The better survival in SpA is expressed by a hazard ratio (HR) for discontinuation of 0.66 (95% confidence interval [CI], 0.58–0.76) compared with RA. There are unevenly distributed factors in SpA and RA (Table (Table1)1) that had an impact on discontinuation: being older than 60 (HR = 1.21 [95% CI, 1.08–1.36]), being female (HR = 1.27 [95% CI, 1.13–1.43]), and using infliximab (HR = 1.53 [95% CI, 1.31–1.78]). After adjustment for these three factors, the HR for discontinuation in SpA was 0.66 [95% CI, 0.57–0.76] compared with RA. Survival of infliximab as first medication in SpA was significantly better than in RA (p = 0.0065). Similarly, survival of etanercept as first medication in SpA was significantly better than in RA (p = 0.0439). There were no differences however, when survival of infliximab or etanercept as second medication in RA was compared with their survival as second drug in SpA.
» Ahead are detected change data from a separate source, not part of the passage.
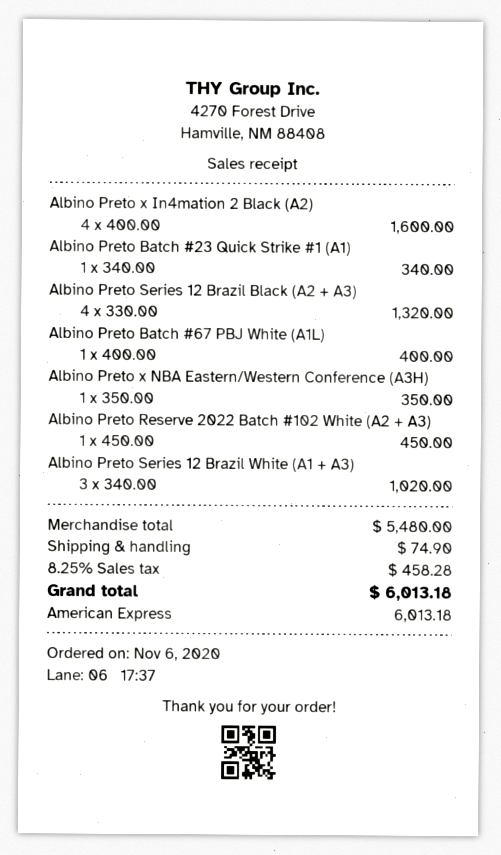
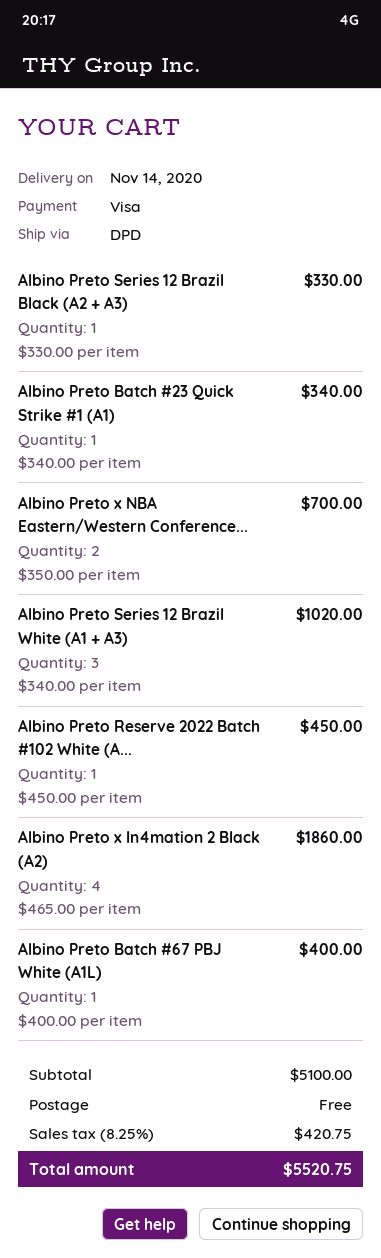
payment method: American Express -> Visa
Albino Preto x In4mation 2 Black (A2): 4 x 400.00 = 1600.00 -> 4 x 465.00 = 1860.00
Albino Preto Series 12 Brazil Black (A2 + A3): 4 x 330.00 = 1320.00 -> 1 x 330.00 = 330.00
Albino Preto x NBA Eastern/Western Conference (A3H): 1 x 350.00 = 350.00 -> 2 x 350.00 = 700.00
subtotal: 5480.00 -> 5100.00
shipping: 74.90 -> 0.00
tax: 8.25% = 458.28 -> 8.25% = 420.75
total: 6013.18 -> 5520.75

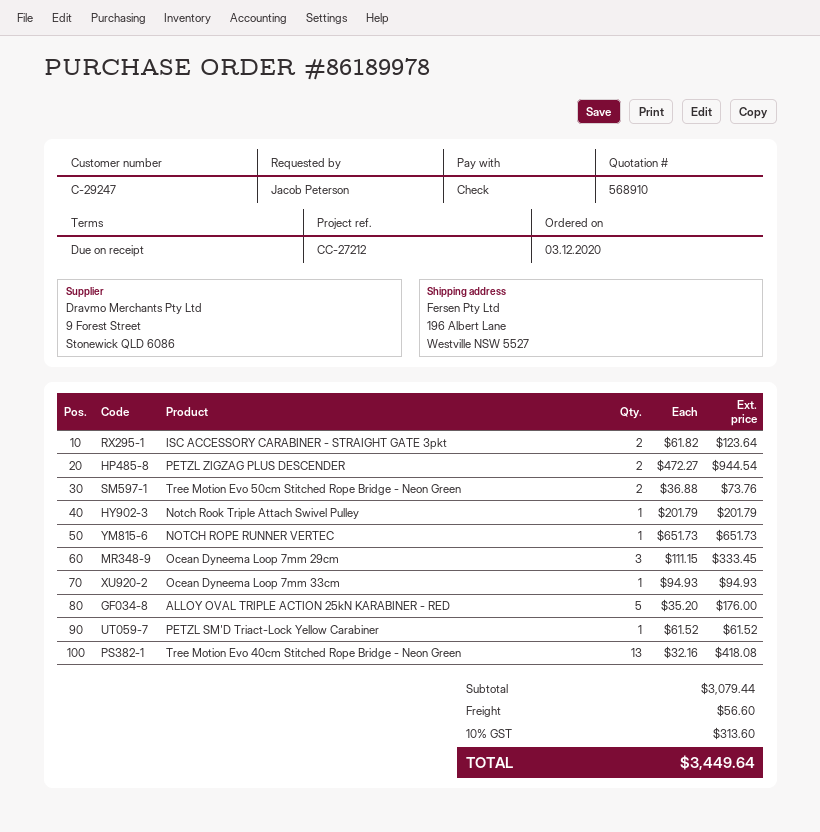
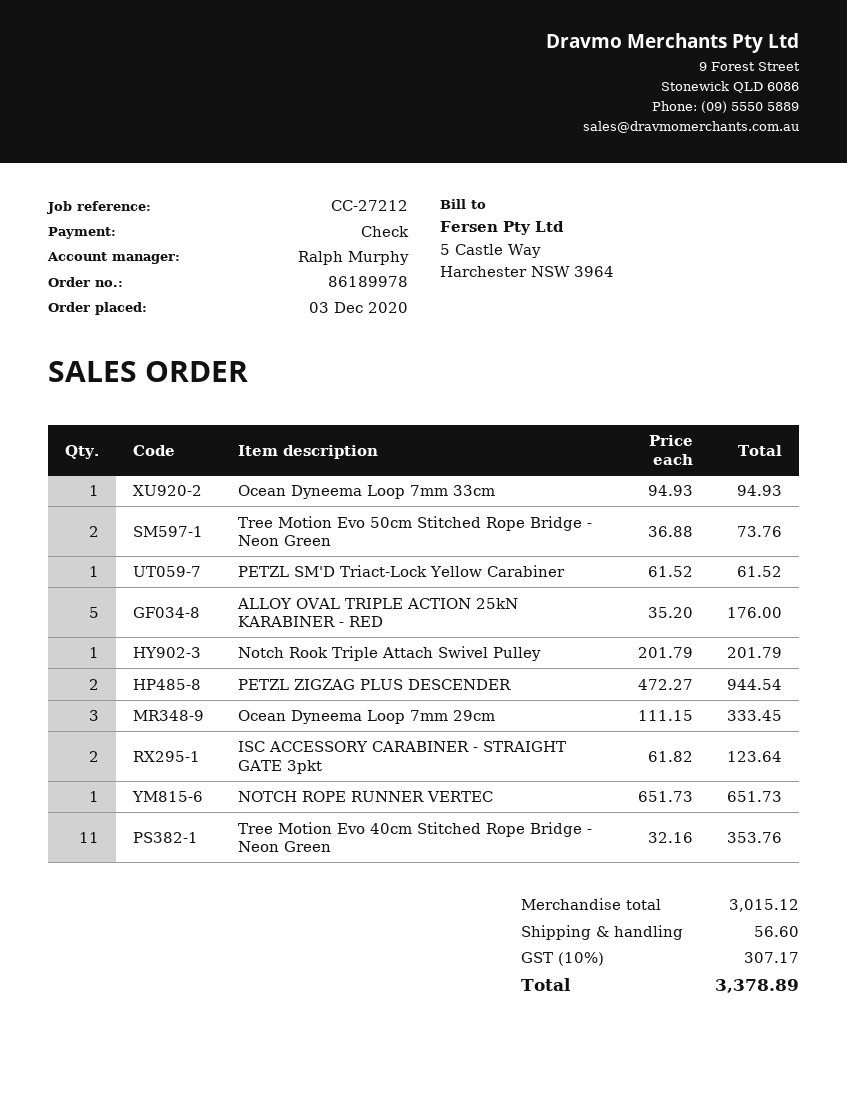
Tree Motion Evo 40cm Stitched Rope Bridge - Neon Green: 13 x 32.16 = 418.08 -> 11 x 32.16 = 353.76
subtotal: 3079.44 -> 3015.12
tax: 10% = 313.60 -> 10% = 307.17
total: 3449.64 -> 3378.89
The distribution and the causes for discontinuation do not differ significantly in SpA and RA (pchi-square = 0.131). They are AE (45.4% versus 48.7%), lack of efficacy (34.6% versus 36.0%), and others (19.9% versus 15.3%). The type of infection was also distributed equally in SpA and RA. Herpes zoster virus and Mycobacterium tuberculosis were the leading identified microorganisms causing infection. Recommendations for screening and treatment of latent tuberculosis were put in place in March 2002 [35], and their impact has been reported elsewhere [37].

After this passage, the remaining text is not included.